Второй, не такой крайний, вывод можно сформулировать так: чтобы быть уважаемой и успешной, социология должна держаться только тех предметов, которые согласно первому положению являются внешними. Социология науки должна ограничиваться изучением моделей карьеры, институтов, этики, публичного понимания, систем вознаграждения, правовыми спорами и лишь с великой осторожностью (без чрезмерного напора) предлагать установить «связи» между «когнитивными» факторами и «социальными измерениями». Такова позиция социологии ученых
(в противоположность социологии науки), представленной, к примеру, Робертом Мертоном и позже—Пьером Бурдье[124]. Третий вывод сделан большинством наших коллег по социологии науки: в их глазах социологи предшествующего направления страдают чрезмерной робостью. Что же до тех, кто злорадно предрекал провал всех научных объяснений науки, то они впали в одну из форм чистого обскурантизма. Они никогда не были в состоянии объяснить, почему сама по себе наука не может быть предметом научного изучения[125]. С точки зрения исследователей, представляющих SSK и в целом STS, когнитивные и технические аспекты науки полностью поддаются изучению социологов. Это требует изобретательности, адаптации и осторожности, но обычные профессиональные средства тут вполне адекватны, хотя сложные проблемы рефлексивности и реализма могут у некоторых вызывать тошноту и головокружение[126]. Таким стало — и с достаточными основаниями — общее мнение социологов науки.Но мы из того же самого эксперимента извлекли совершенно другой, четвертый, вывод, или, вернее, «мы», от лица которых я говорю в этой книге, и есть те, кто пришел к следующим заключениям:[127]
а) всесторонняя социология науки вполне возможна — что противоречит философам науки, но согласуется с исследованиями науки в целом;
б) такая социология не может ограничиваться лишь внешним социальным контекстом науки — вопреки тем, кто стремится ограничить амбиции своей дисциплины изучением ученых и добровольно отказывается от технического и когнитивного содержания;
в) научная практика — слишком твердый орех, расколоть который не под силу обычной социальной теории, и следует создать новую, такую, которая могла бы пролить новый свет и на «более тонкие» темы,— вопреки мнению тех наших коллег по предметному полю исследований науки, которые предпочитают не замечать в собственной деятельности угрозы своей первоначальной дисциплине[128]

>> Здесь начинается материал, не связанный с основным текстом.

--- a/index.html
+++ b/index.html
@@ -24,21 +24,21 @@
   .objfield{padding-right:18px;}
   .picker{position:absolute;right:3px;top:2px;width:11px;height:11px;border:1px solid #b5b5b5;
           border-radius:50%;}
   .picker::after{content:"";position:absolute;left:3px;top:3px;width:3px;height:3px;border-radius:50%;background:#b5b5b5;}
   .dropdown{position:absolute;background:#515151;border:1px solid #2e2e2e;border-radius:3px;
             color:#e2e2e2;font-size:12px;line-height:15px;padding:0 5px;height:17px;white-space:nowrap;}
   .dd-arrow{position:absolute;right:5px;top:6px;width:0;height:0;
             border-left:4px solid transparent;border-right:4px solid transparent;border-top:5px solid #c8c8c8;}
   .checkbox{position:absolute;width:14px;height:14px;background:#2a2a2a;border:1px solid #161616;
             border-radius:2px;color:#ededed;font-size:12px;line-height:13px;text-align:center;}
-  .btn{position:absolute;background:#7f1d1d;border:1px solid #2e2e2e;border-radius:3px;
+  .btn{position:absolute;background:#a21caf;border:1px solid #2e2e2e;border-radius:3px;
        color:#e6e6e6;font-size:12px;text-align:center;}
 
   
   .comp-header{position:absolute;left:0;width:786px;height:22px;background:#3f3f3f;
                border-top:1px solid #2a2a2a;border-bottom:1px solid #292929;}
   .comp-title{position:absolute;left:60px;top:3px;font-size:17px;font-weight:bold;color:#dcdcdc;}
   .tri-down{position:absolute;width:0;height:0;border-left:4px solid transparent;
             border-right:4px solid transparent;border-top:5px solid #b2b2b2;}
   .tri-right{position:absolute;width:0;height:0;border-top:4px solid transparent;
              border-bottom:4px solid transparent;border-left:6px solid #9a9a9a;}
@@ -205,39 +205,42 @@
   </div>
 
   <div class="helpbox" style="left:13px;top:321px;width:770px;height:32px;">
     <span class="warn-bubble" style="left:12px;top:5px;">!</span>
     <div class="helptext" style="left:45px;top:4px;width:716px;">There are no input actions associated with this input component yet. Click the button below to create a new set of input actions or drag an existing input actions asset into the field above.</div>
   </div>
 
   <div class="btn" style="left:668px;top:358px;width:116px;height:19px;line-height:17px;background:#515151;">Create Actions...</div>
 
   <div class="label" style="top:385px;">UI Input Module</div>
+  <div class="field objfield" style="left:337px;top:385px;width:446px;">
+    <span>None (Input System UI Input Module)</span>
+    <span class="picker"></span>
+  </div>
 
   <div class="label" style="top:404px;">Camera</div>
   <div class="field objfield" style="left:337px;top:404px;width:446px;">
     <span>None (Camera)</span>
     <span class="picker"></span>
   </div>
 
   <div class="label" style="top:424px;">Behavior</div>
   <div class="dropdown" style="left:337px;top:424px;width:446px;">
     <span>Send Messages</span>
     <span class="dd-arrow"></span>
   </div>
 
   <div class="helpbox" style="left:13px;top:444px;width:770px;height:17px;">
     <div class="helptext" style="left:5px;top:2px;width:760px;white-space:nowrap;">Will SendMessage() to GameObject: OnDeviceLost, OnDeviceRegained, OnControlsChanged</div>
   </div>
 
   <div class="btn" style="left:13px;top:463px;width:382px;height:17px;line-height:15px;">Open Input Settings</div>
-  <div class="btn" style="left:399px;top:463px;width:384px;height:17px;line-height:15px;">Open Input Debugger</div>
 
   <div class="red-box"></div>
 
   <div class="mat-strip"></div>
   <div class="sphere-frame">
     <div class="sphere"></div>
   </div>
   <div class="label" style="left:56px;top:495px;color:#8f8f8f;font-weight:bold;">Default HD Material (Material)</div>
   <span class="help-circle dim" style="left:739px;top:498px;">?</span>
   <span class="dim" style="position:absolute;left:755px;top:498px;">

.Я не утверждаю, что именно такой итог волнующего приключения — социологического исследования науки неизбежен и единственно необходим. Я просто утверждаю: чтобы называться ACT, надо превратить провал попытки дать убедительное социальное объяснение строгим фактам науки в доказательство. Главное не в том, что социология науки обречена на провал, а в трм, что необходимо переделать социальную теорию[129]

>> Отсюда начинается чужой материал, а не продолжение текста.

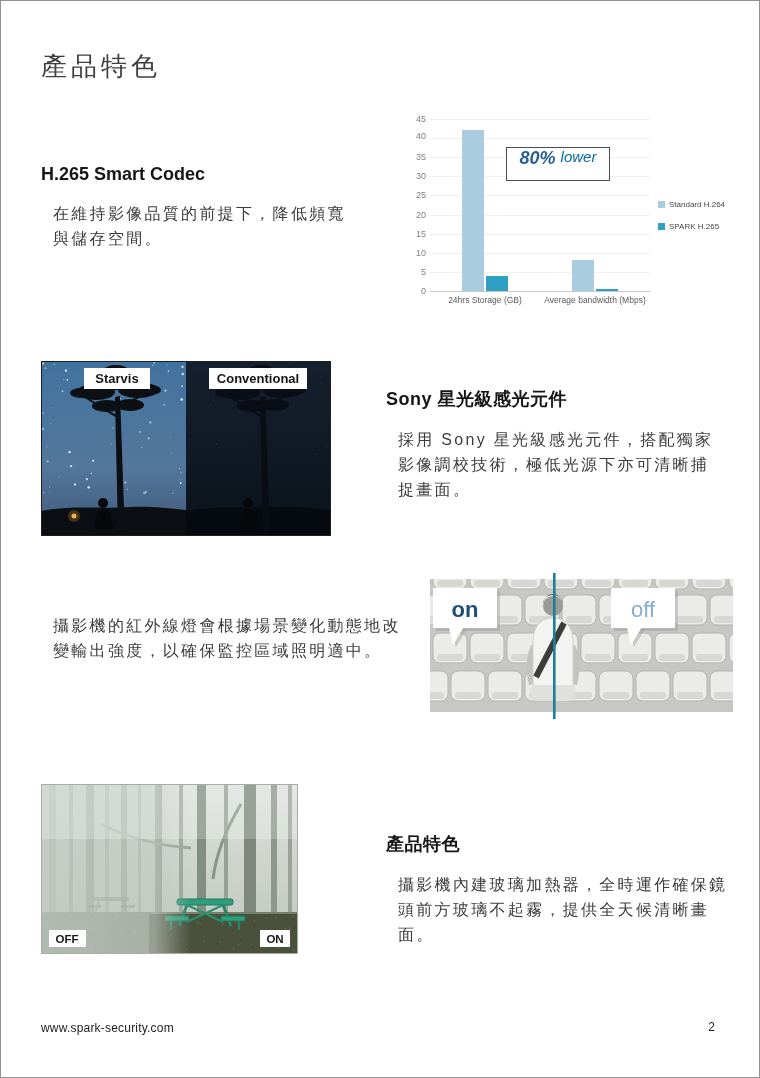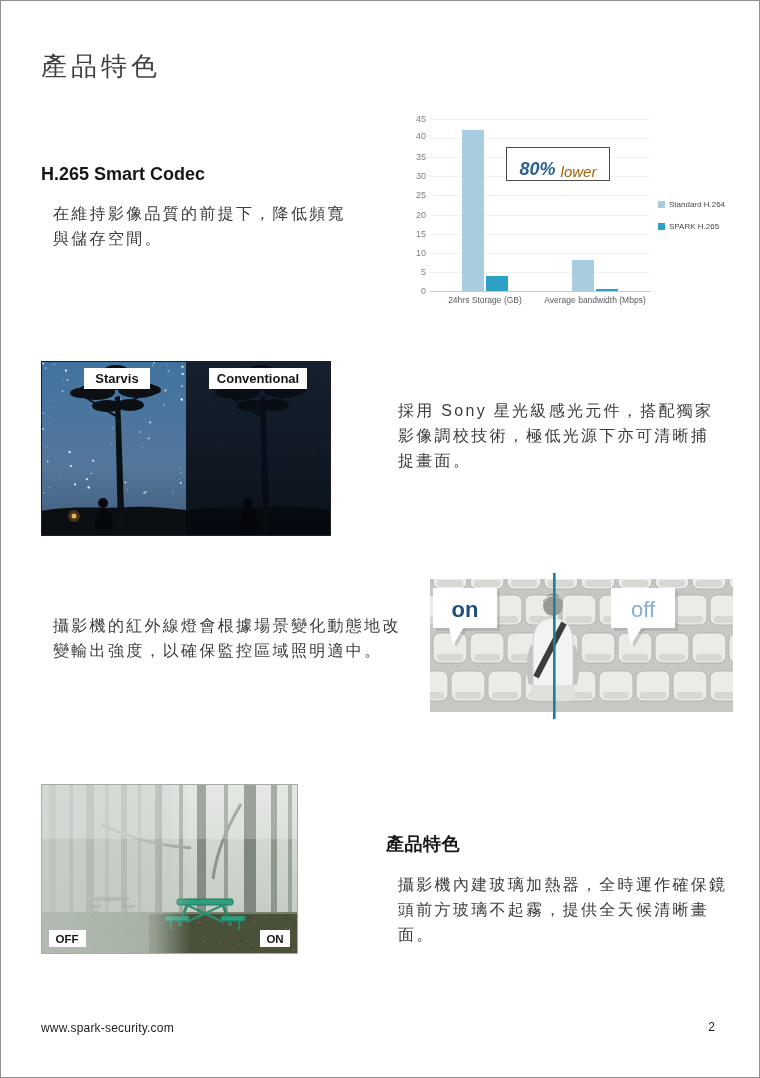--- a/index.html
+++ b/index.html
@@ -17,25 +17,25 @@
   .block{position:absolute;}
   
   .chart{position:absolute;left:405px;top:110px;width:352px;height:200px;}
   .plot{position:absolute;left:24px;top:8px;width:220px;height:172px;border-bottom:1px solid #c9c9c9;}
   .ytick{position:absolute;width:18px;text-align:right;font-size:9px;color:#7f7f7f;left:2px;}
   .gridline{position:absolute;left:24px;width:220px;height:1px;background:rgba(120,120,120,.10);}
   .bar{position:absolute;bottom:0;width:22px;}
   .catlabel{position:absolute;top:184px;width:140px;text-align:center;font-size:8.5px;color:#595959;}
   .anno{
     position:absolute;left:100px;top:36px;width:102px;height:32px;background:#fff;
-    border:1px solid #4d4d4d;display:flex;align-items:flex-end;justify-content:center;gap:5px;
+    border:1px solid #4d4d4d;display:flex;align-items:flex-start;justify-content:center;gap:5px;
     font-style:italic;
   }
   .anno .b{font-weight:700;font-size:18px;color:#2a5f95;}
-  .anno .r{font-size:15px;color:#a16207;}
+  .anno .r{font-size:15px;color:#0369a1;}
   .legend{position:absolute;left:252px;top:76px;}
   .legend-item{display:flex;align-items:center;margin-bottom:10px;margin-top:13px;}
   .legend-swatch{width:7px;height:7px;margin-right:4px;flex:none;}
   .legend-label{font-size:8px;color:#474747;white-space:nowrap;}
   
   .footer-url{position:absolute;left:40px;top:1020px;font-size:12px;color:#1c1c1c;letter-spacing:.2px;}
   .page-number{position:absolute;right:44px;top:1019px;font-size:12px;color:#1c1c1c;}
   svg text{font-family:"Liberation Sans","DejaVu Sans",sans-serif;}
 </style>
 </head>
@@ -233,20 +233,21 @@
         </g>
     </g>
     <rect x="43" y="7" width="66" height="21" fill="#fefefe"></rect>
     <text x="76" y="22" text-anchor="middle" font-size="13" font-weight="600" fill="#161616">Starvis</text>
     <rect x="168" y="7" width="98" height="21" fill="#fefefe"></rect>
     <text x="217" y="22" text-anchor="middle" font-size="13" font-weight="600" fill="#161616">Conventional</text>
     <rect x="0.5" y="0.5" width="289" height="174" fill="none" stroke="#1e1e1e"></rect>
   </svg>
 
   <div class="block" style="left:385px;top:386px;width:352px;">
+    <h3 class="feature-heading">Sony 星光級感光元件</h3>
     <p class="feature-body">採用 Sony 星光級感光元件，搭配獨家影像調校技術，極低光源下亦可清晰捕捉畫面。</p>
   </div>
 
   <div class="block" style="left:40px;top:601px;width:372px;">
     <p class="feature-body">攝影機的紅外線燈會根據場景變化動態地改變輸出強度，以確保監控區域照明適中。</p>
   </div>
 
   <svg class="block" style="left:428px;top:572px;" width="306" height="146" viewBox="0 0 306 146">
     <defs>
       <clipPath id="photoClip">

. Поскольку experimenta crucis (решающих экспериментов) нет ни в физике, ни в социологии, я не могу доказать, что это единственный путь, по которому нужно идти, но могу заявить, что если воспользоваться этим провалом — социальное объяснение науки невозможно — как трамплином, то перед социальной теорией открывается новый путь: социальное никогда ничего не объясняло; наоборот, оно само нуждается в объяснении. Этим понятием социального объяснения и нужно заняться. Наши коллеги предпочитают говорить: «Социальное объяснение науки потерпело провал, потому что оно противоречиво». Они могли бы сказать и так: «Оно хорошо работает, давайте дальше заниматься делом как обычно». Но ACT отвечает: «То, что оно потерпело столь сокрушительный провал, дает нам сейчас великий шанс, поскольку, может быть, это наконец приведет социальную теорию в чувство». Подобно тому как отцы церкви благословляли грех Адама как elix culpa (счастливую вину), в конечном счете способствовавшую искуплению Христом людских грехов, я могу сказать, что провал социального объяснения науки стал великим шансом для социальной теории.Если наше решение сделать из этого эксперимента подобные выводы и невозможно обосновать, оно, тем не менее, далеко не легковесно,—как если бы мы приняли его развлечения, ради, просто «эпатируя буржуазию».
Есть великолепная причина — по крайней мере, ретроспективно — того, что социальная теория должна была вдребезги разбиться о частный случай науки: социологи в первый раз реально проводили исследование, глядя снизу вверх.